🤖 AI Summary
Real-world time series often exhibit non-stationarity, regime shifts, and heteroscedasticity, severely undermining the robustness of standard regression models. To address this, we propose the Residual-Aware Recurrent Neural Network (RARNN), which introduces a learnable error memory state to explicitly model and exploit recent prediction residuals as dynamic bias and volatility signals for real-time forecast calibration. RARNN integrates a feedforward predictor with a residual-driven memory update mechanism, enabling adaptive forecasting conditioned on short-term residual sequences. Evaluated across diverse domains—including household energy consumption, healthcare monitoring, and environmental sensing—RARNN consistently outperforms static, dynamic, and state-of-the-art recurrent baselines, achieving an average 12.6% reduction in test MSE. Crucially, it attains this performance with minimal parameter count and negligible inference overhead, offering an exceptional balance of accuracy and computational efficiency.
📝 Abstract
Real-world time series data exhibit non-stationary behavior, regime shifts, and temporally varying noise (heteroscedastic) that degrade the robustness of standard regression models.
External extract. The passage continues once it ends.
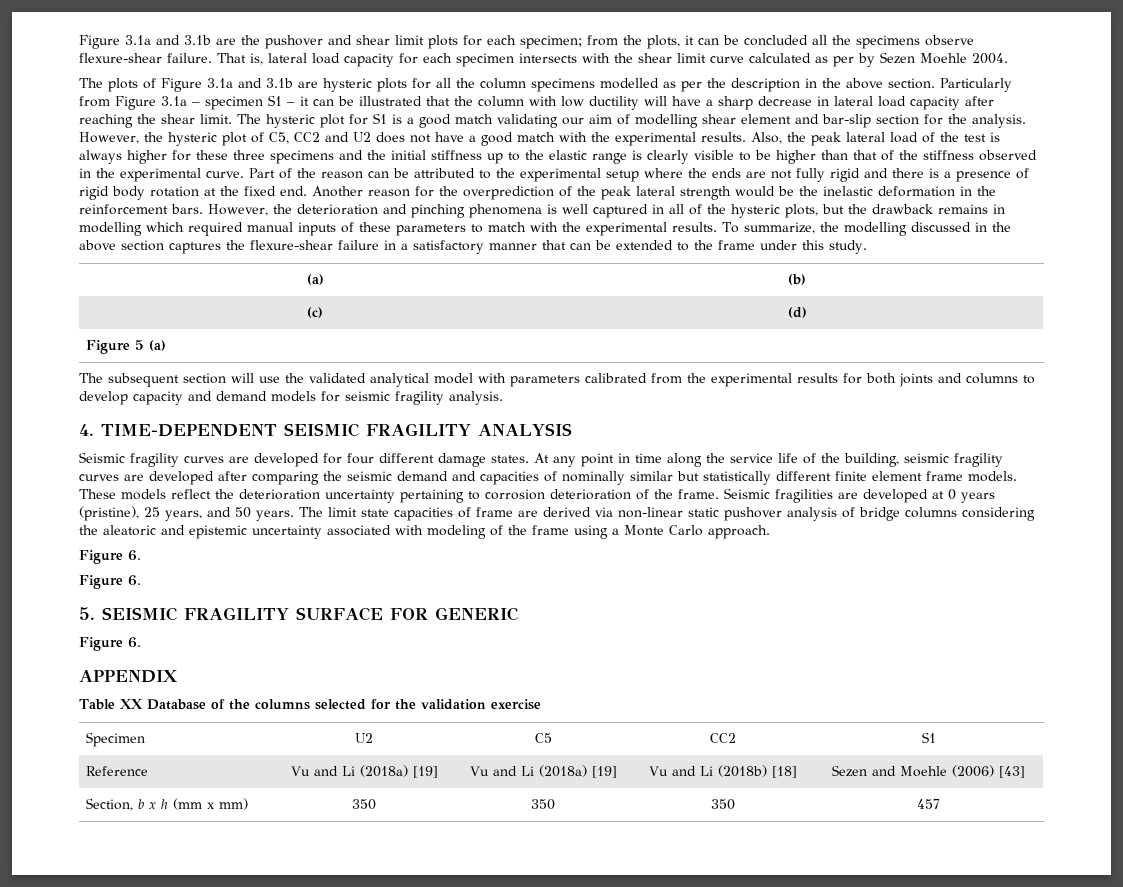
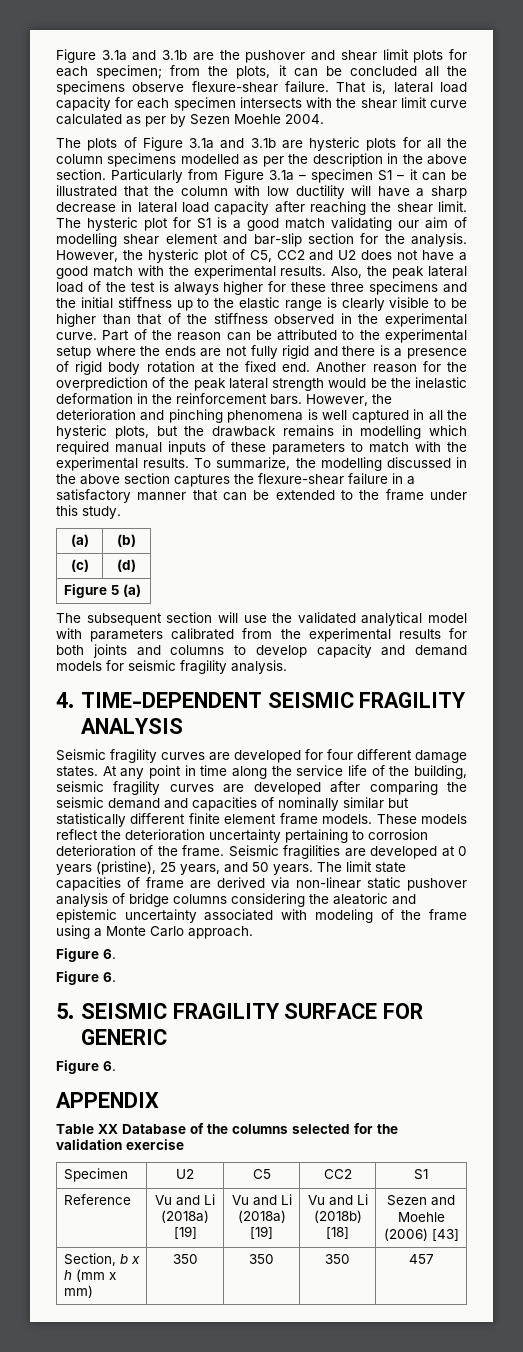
- However, the deterioration and pinching phenomena is well captured in all of the hysteric plots, but the drawback remains in modelling which required manual inputs of these parameters to match with the experimental results.
+ However, the deterioration and pinching phenomena is well captured in all the hysteric plots, but the drawback remains in modelling which required manual inputs of these parameters to match with the experimental results.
We introduce the Variability-Aware Recursive Neural Network (VARNN), a novel residual-aware architecture for supervised time-series regression that learns an explicit error memory from recent prediction residuals and uses it to recalibrate subsequent predictions. VARNN augments a feed-forward predictor with a learned error-memory state that is updated from residuals over a short context steps as a signal of variability and drift, and then conditions the final prediction at the current time step. Across diverse dataset domains, appliance energy, healthcare, and environmental monitoring, experimental results demonstrate VARNN achieves superior performance and attains lower test MSE with minimal computational overhead over static, dynamic, and recurrent baselines. Our findings show that the VARNN model offers robust predictions under a drift and volatility environment, highlighting its potential as a promising framework for time-series learning.